README-thok

Simple twitter to zephyr gateway (one way, so I can get twitter messages in my zephyr client.)

[eichin:20081116T1702-05]

The API docs say "100/hour", "please use if-modified-since", "basic auth only", and "xml, json, rss, or atom."

json is first-class in later versions of python, so let's use {{{simplejson}}} for now. That gives us an array of twits, which are just dicts; looks like I want {{{t["text"]}}} for the body, {{{t["user"]["screen_name"]}}} for the fake sender, and ignore the rest for now; maybe add the reply, location, or {{{user.name}}} in the zsig later, and maybe filter on {{{user.protected}}} if that actually turns out to mean something.

Since etag/if-modified-since seem reliable enough, I won't bother stashing messages at all, just history.

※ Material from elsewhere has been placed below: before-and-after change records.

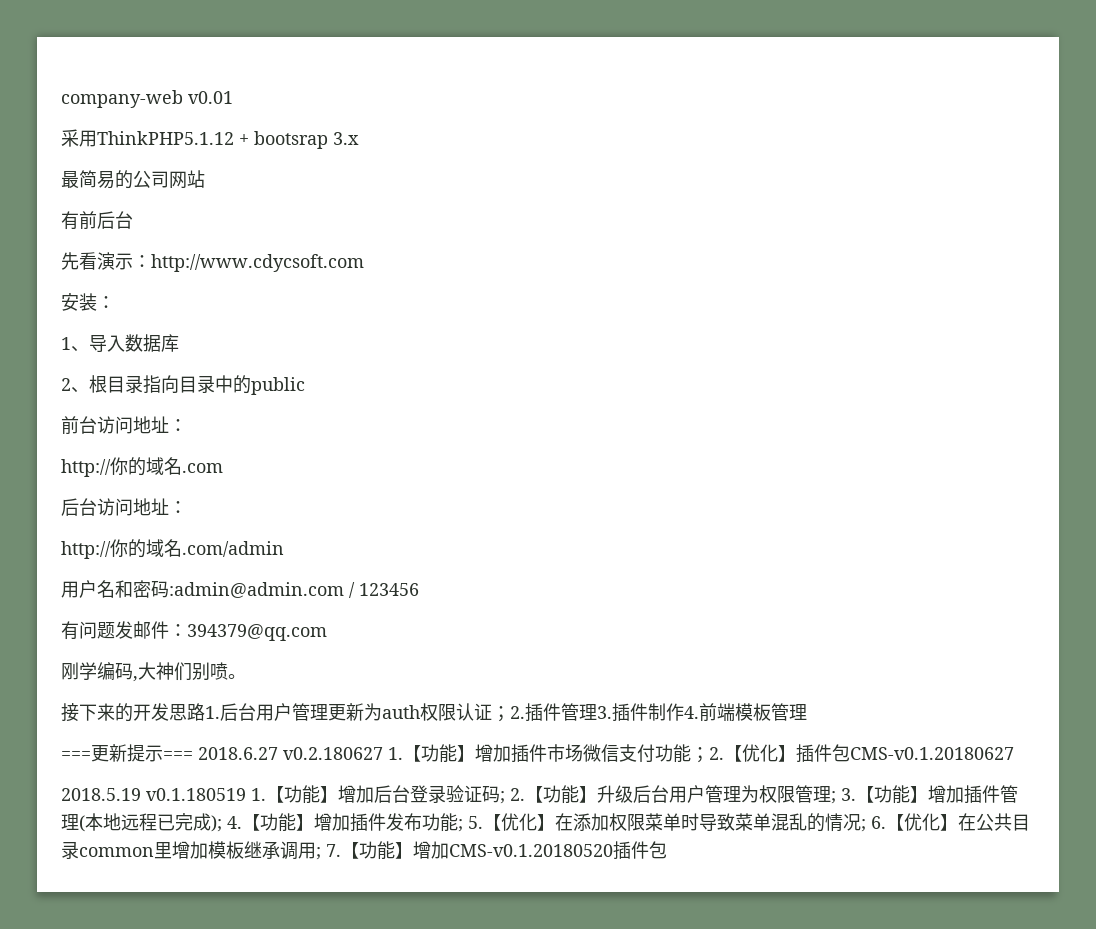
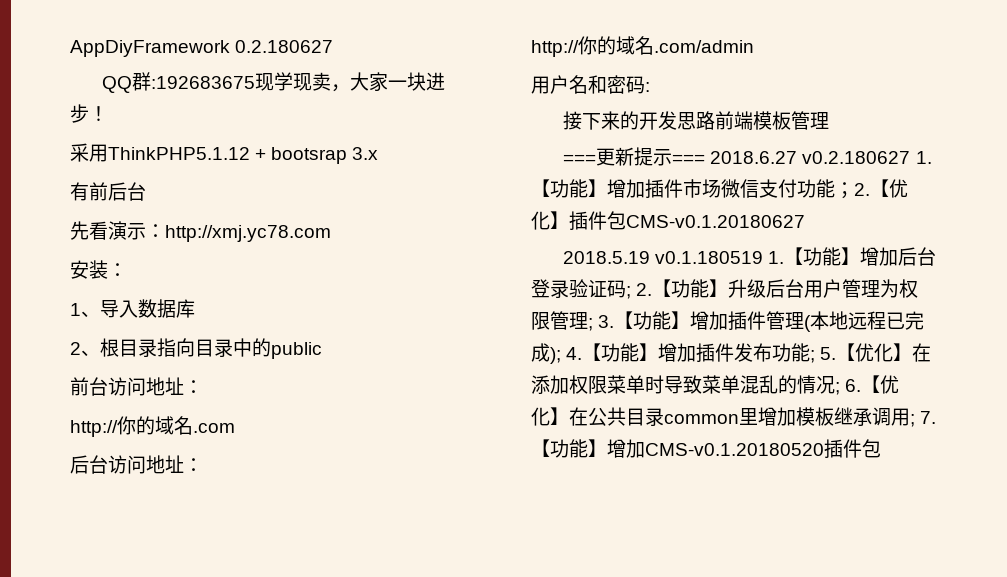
- company-web v0.01
+ AppDiyFramework 0.2.180627
+ QQ群:192683675现学现卖，大家一块进步！
- 最简易的公司网站
- 先看演示：http://www.cdycsoft.com
+ 先看演示：http://xmj.yc78.com
- 用户名和密码:admin@admin.com / 123456
- 有问题发邮件：394379@qq.com
- 刚学编码,大神们别喷。
- 接下来的开发思路1.后台用户管理更新为auth权限认证；2.插件管理3.插件制作4.前端模板管理
+ 用户名和密码:
+ 接下来的开发思路前端模板管理

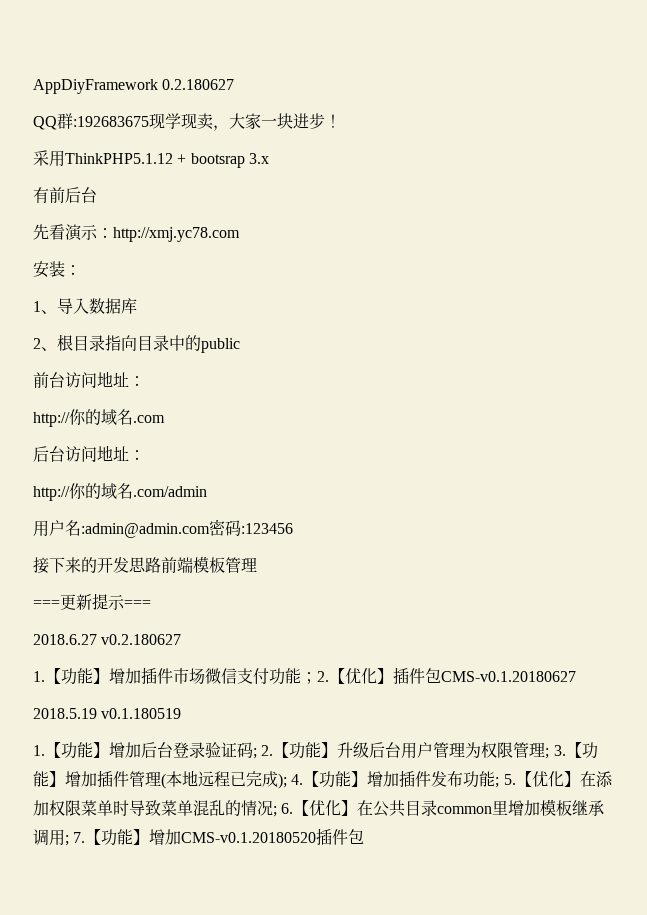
- 用户名和密码:
+ 用户名:admin@admin.com密码:123456
- ===更新提示=== 2018.6.27 v0.2.180627 1.【功能】增加插件市场微信支付功能；2.【优化】插件包CMS-v0.1.20180627
+ ===更新提示===
+ 2018.6.27 v0.2.180627
+ 1.【功能】增加插件市场微信支付功能；2.【优化】插件包CMS-v0.1.20180627
- 2018.5.19 v0.1.180519 1.【功能】增加后台登录验证码;
+ 2018.5.19 v0.1.180519
+ 1.【功能】增加后台登录验证码;

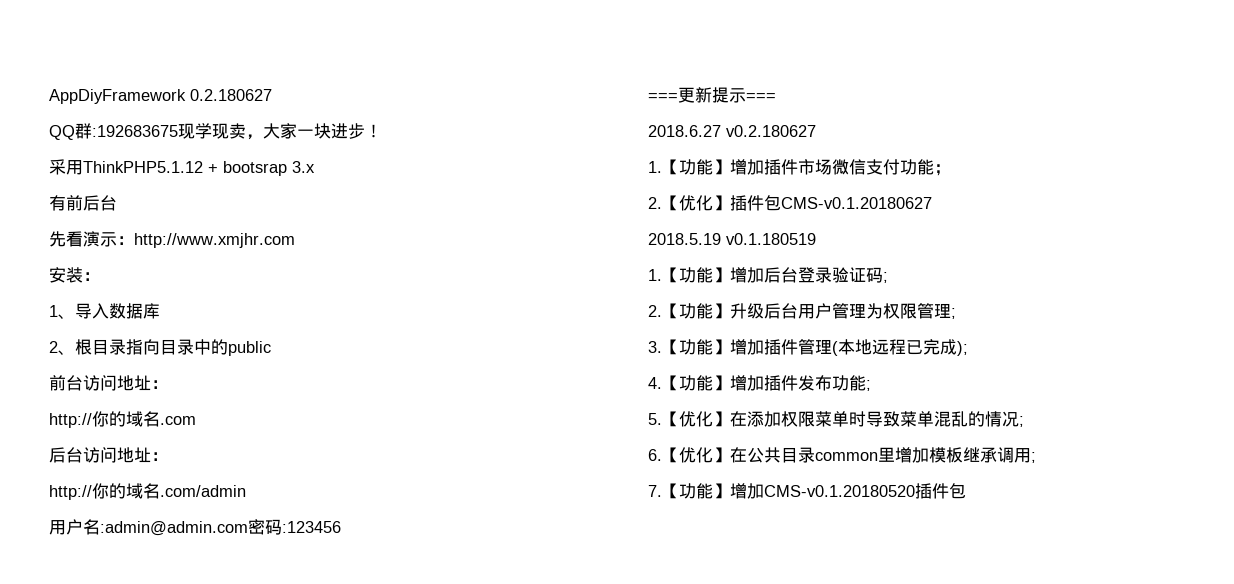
- 先看演示：http://xmj.yc78.com
+ 先看演示：http://www.xmjhr.com
- 接下来的开发思路前端模板管理
- 1.【功能】增加插件市场微信支付功能；2.【优化】插件包CMS-v0.1.20180627
+ 1.【功能】增加插件市场微信支付功能；
+ 2.【优化】插件包CMS-v0.1.20180627
- 1.【功能】增加后台登录验证码; 2.【功能】升级后台用户管理为权限管理; 3.【功能】增加插件管理(本地远程已完成); 4.【功能】增加插件发布功能; 5.【优化】在添加权限菜单时导致菜单混乱的情况; 6.【优化】在公共目录common里增加模板继承调用; 7.【功能】增加CMS-v0.1.20180520插件包
+ 1.【功能】增加后台登录验证码;
+ 2.【功能】升级后台用户管理为权限管理;
+ 3.【功能】增加插件管理(本地远程已完成);
+ 4.【功能】增加插件发布功能;
+ 5.【优化】在添加权限菜单时导致菜单混乱的情况;
+ 6.【优化】在公共目录common里增加模板继承调用;
+ 7.【功能】增加CMS-v0.1.20180520插件包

Yay brute force.  27m total including some manual testing.

Footnotes:
  * api doc http://apiwiki.twitter.com/REST+API+Documentation

[eichin:20081118T2209-05]

On a whim, refactored to support {{{@replies}}} too; I'm not sure if the 100/hour applies to each interface or any, but "two every 90s" is still only 80/hour.  (Also not sure if the change particularly works, since the one {{{@}}}-reference to me wasn't the first one in the message.  It's rather straightforward, though.)

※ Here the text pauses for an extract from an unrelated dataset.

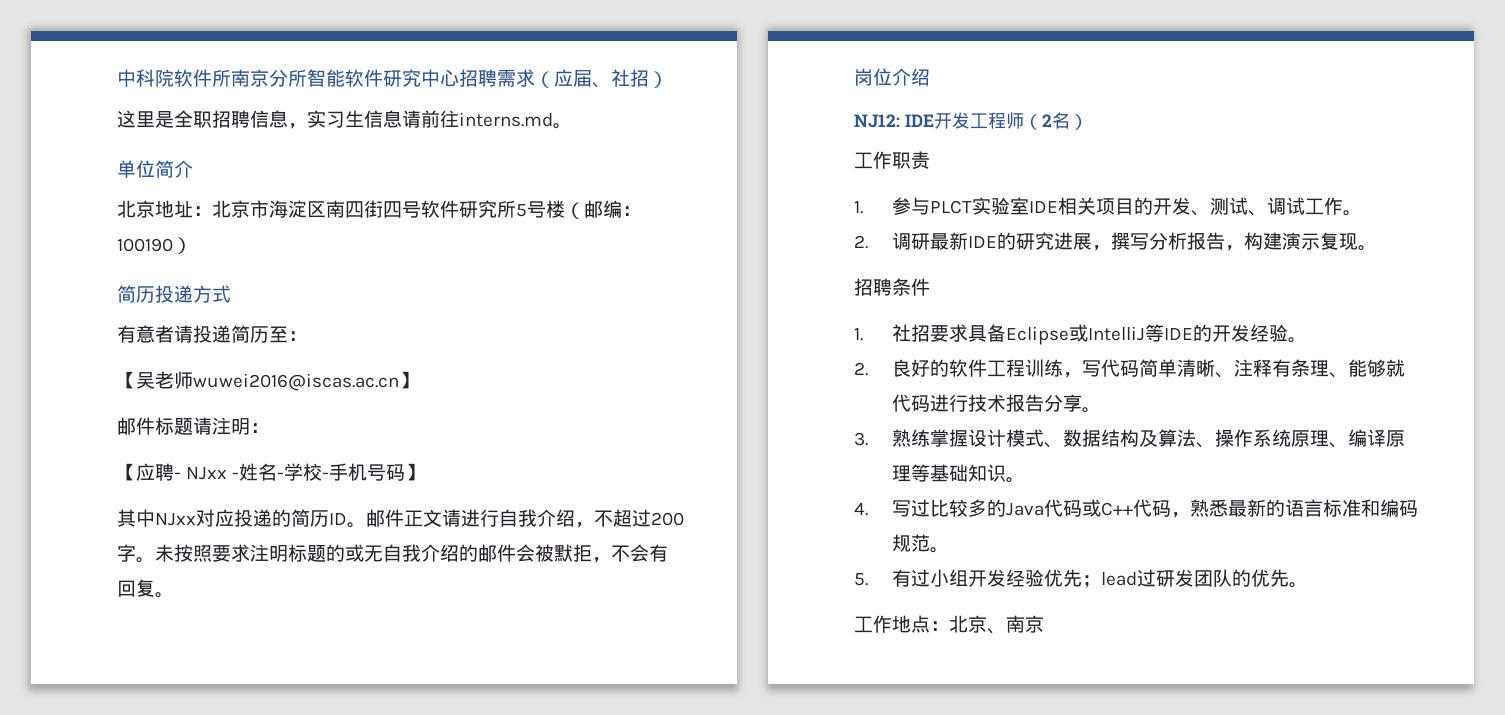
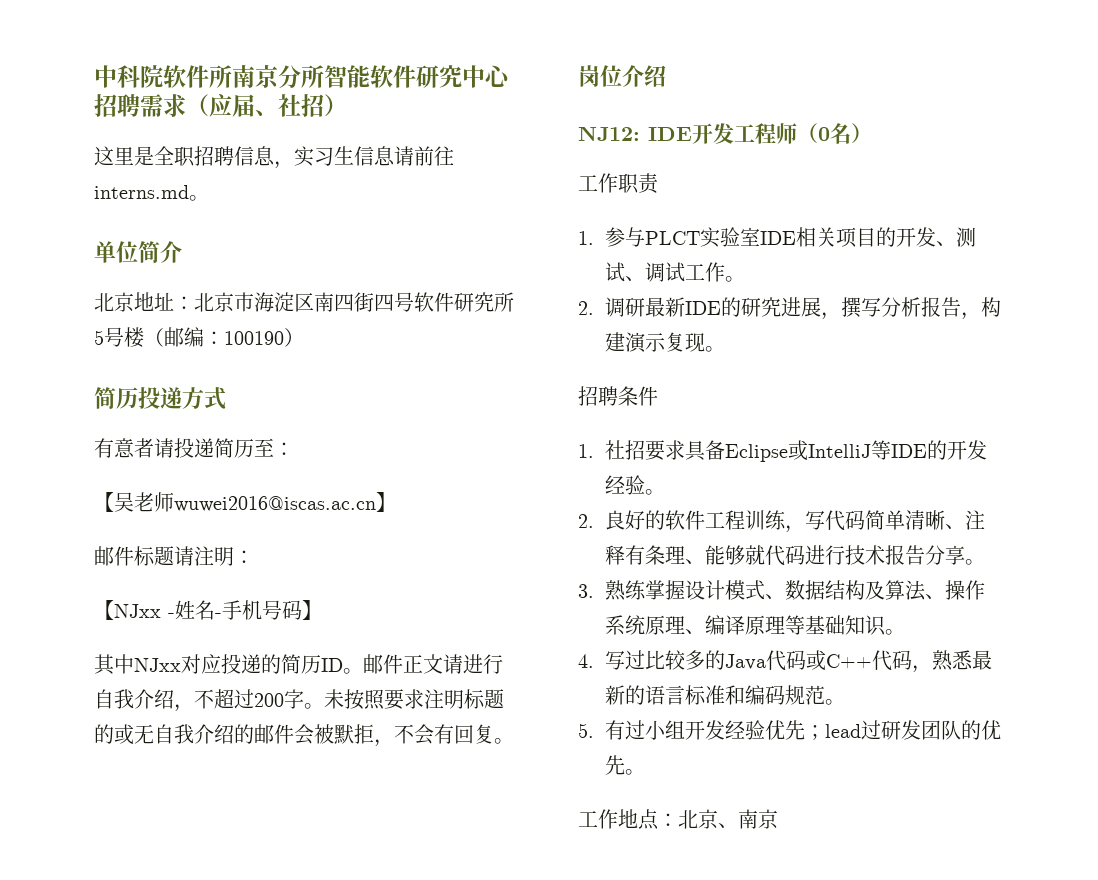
- 【应聘- NJxx -姓名-学校-手机号码】
+ 【NJxx -姓名-手机号码】
- NJ12: IDE开发工程师（2名）
+ NJ12: IDE开发工程师（0名）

It's run quietly for two days now; I did get one {{{502 Bad Gateway}}} which is apparently "returned if Twitter is down or being upgraded"; looks like all of the 5xx codes can be handled by sleeping a little extra rather than outright failing, so I've added that too.

[eichin:20081122T2302-05]

Fixed another error handling case ({{{urllib}}} is ancient, and uses the poor practice of raising {{{IOError}}} with several different shapes of argument list, making it harder to catch cleanly.)  Also implemented a simple posting client, so that I could call it from my KPhotoAlbum to Flickr uploader and announce when I had new pictures (something I sometimes announce on Zephyr too, but it seems slightly less appropriate to automatically post there, and I currently only do when there's something of note.)

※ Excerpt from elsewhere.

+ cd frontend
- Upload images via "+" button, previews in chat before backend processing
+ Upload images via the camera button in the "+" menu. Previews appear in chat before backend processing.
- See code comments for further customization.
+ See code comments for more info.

Found an interesting article comparing the author/audience aspects of RSS vs. Twitter - it seems that the Twitter dynamic manages to be simultaneously more casual *and* more engaging, which perhaps deserves a little thought.

Footnotes:
  * KPhotoAlbum http://www.kphotoalbum.org/
  * Flickr http://www.flickr.com/photos/eichin/
  * http://www.dailyblogtips.com/twitter-followers-vs-rss-subscribers/

[eichin:20081210T0015-05]

Got one negative comment about the flickr updates, decided to interpret it as "make them more interesting" rather than actually *stopping* them (after all, playing with the tools is more than half of what this is about - I'm not trying to find strangers here, or anything...)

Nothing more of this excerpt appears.